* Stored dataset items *
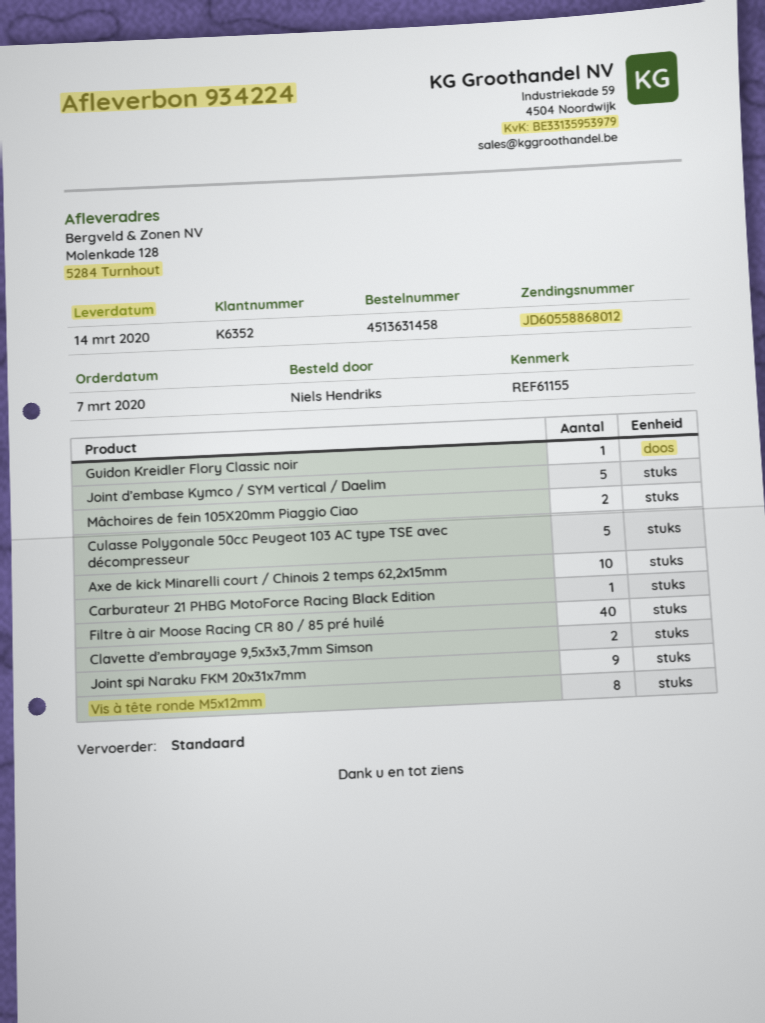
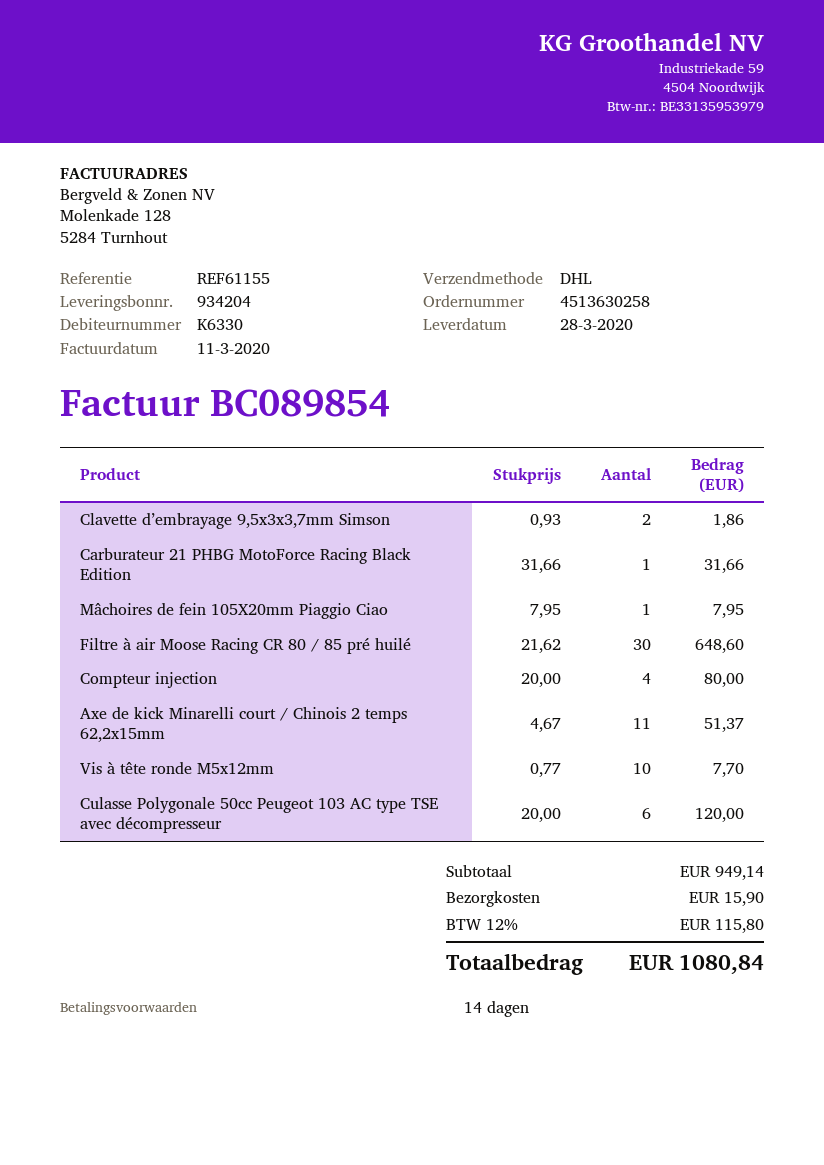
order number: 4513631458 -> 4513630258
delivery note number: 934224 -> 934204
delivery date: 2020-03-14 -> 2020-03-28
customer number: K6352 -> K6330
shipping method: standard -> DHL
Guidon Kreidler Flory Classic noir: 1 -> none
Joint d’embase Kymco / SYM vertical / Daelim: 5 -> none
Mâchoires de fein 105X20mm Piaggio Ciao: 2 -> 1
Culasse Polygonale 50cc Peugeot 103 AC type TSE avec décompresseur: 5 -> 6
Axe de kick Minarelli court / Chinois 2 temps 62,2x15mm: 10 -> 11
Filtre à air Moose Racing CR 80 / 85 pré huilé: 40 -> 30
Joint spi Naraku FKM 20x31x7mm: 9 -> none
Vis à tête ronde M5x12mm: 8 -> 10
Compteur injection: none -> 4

* WORK TO COMPLETE *
Print each record exactly as it stands, leaving the images out.

* YOUR SOLUTION *
order number: 4513631458 -> 4513630258
delivery note number: 934224 -> 934204
delivery date: 2020-03-14 -> 2020-03-28
customer number: K6352 -> K6330
shipping method: standard -> DHL
Guidon Kreidler Flory Classic noir: 1 -> none
Joint d’embase Kymco / SYM vertical / Daelim: 5 -> none
Mâchoires de fein 105X20mm Piaggio Ciao: 2 -> 1
Culasse Polygonale 50cc Peugeot 103 AC type TSE avec décompresseur: 5 -> 6
Axe de kick Minarelli court / Chinois 2 temps 62,2x15mm: 10 -> 11
Filtre à air Moose Racing CR 80 / 85 pré huilé: 40 -> 30
Joint spi Naraku FKM 20x31x7mm: 9 -> none
Vis à tête ronde M5x12mm: 8 -> 10
Compteur injection: none -> 4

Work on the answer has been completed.